> **THE TASK**
A word-for-word transcript of the closing lines is required: from the one with "subtotal: 1760.07 -> 2142.64" through the final line of the data.

> **GIVEN RECORDS**

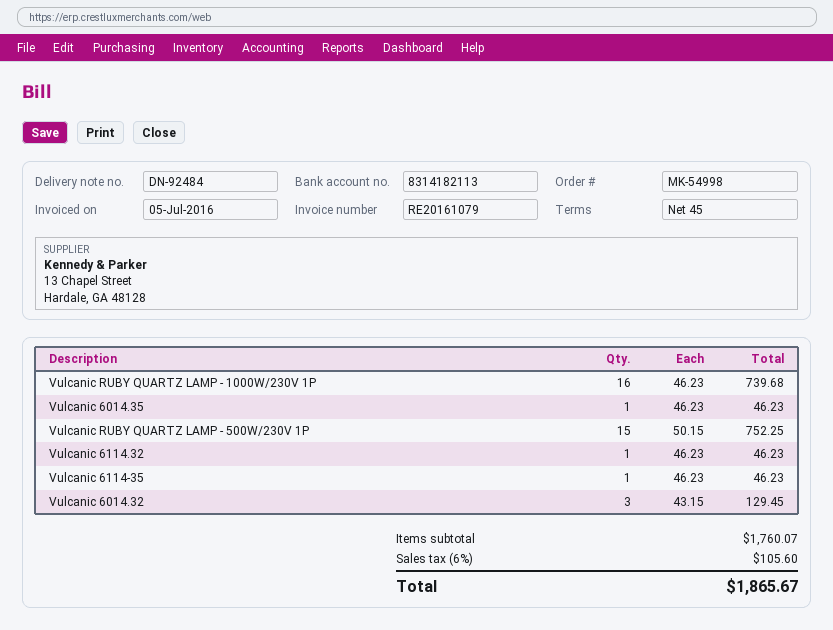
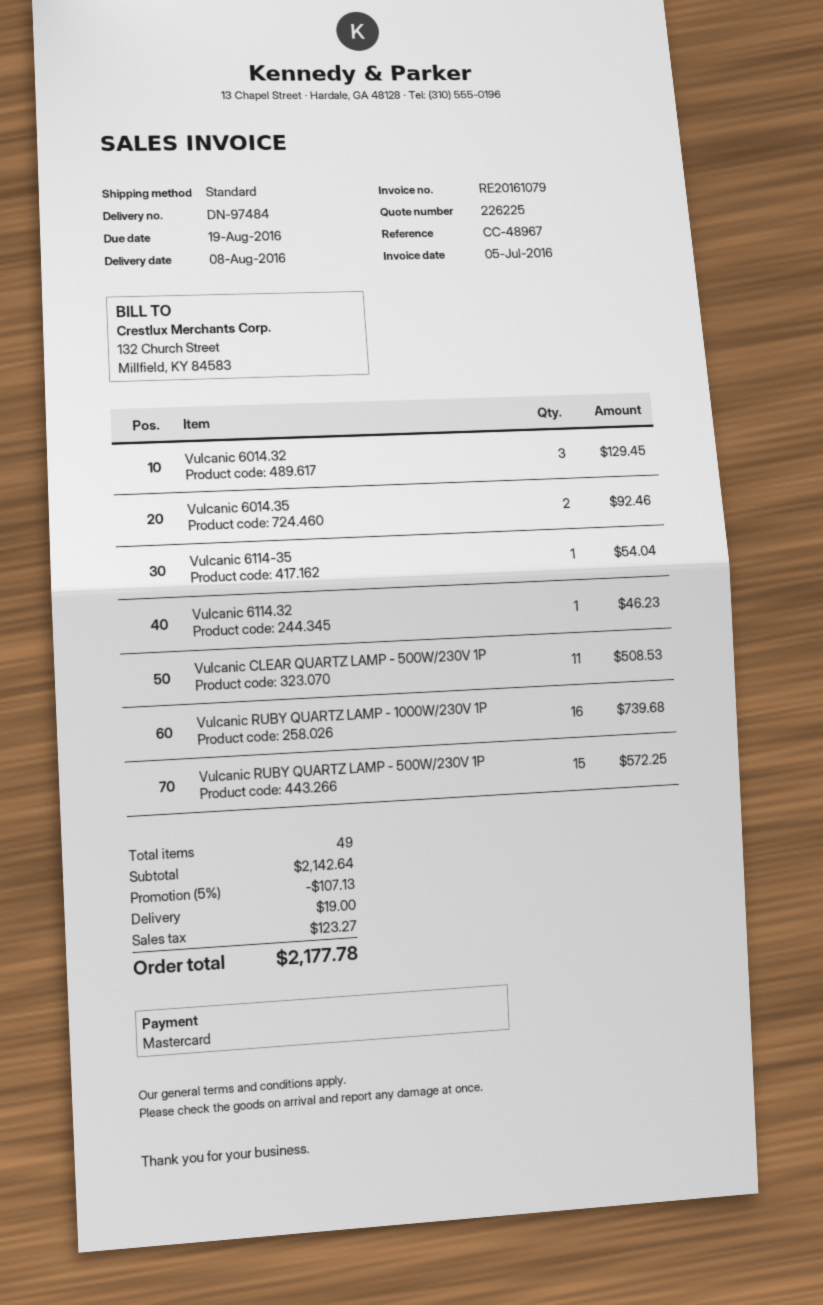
delivery note number: DN-92484 -> DN-97484
Vulcanic 6014.35: 1 for 46.23 -> 2 for 92.46
Vulcanic RUBY QUARTZ LAMP - 500W/230V 1P: 15 for 752.25 -> 15 for 572.25
Vulcanic 6114-35: 1 for 46.23 -> 1 for 54.04
Vulcanic CLEAR QUARTZ LAMP - 500W/230V 1P: none -> 11 for 508.53
subtotal: 1760.07 -> 2142.64
discount: none -> 5% = 107.13
shipping: none -> 19.00
tax: 105.60 -> 123.27
total: 1865.67 -> 2177.78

> **SOLUTION**
subtotal: 1760.07 -> 2142.64
discount: none -> 5% = 107.13
shipping: none -> 19.00
tax: 105.60 -> 123.27
total: 1865.67 -> 2177.78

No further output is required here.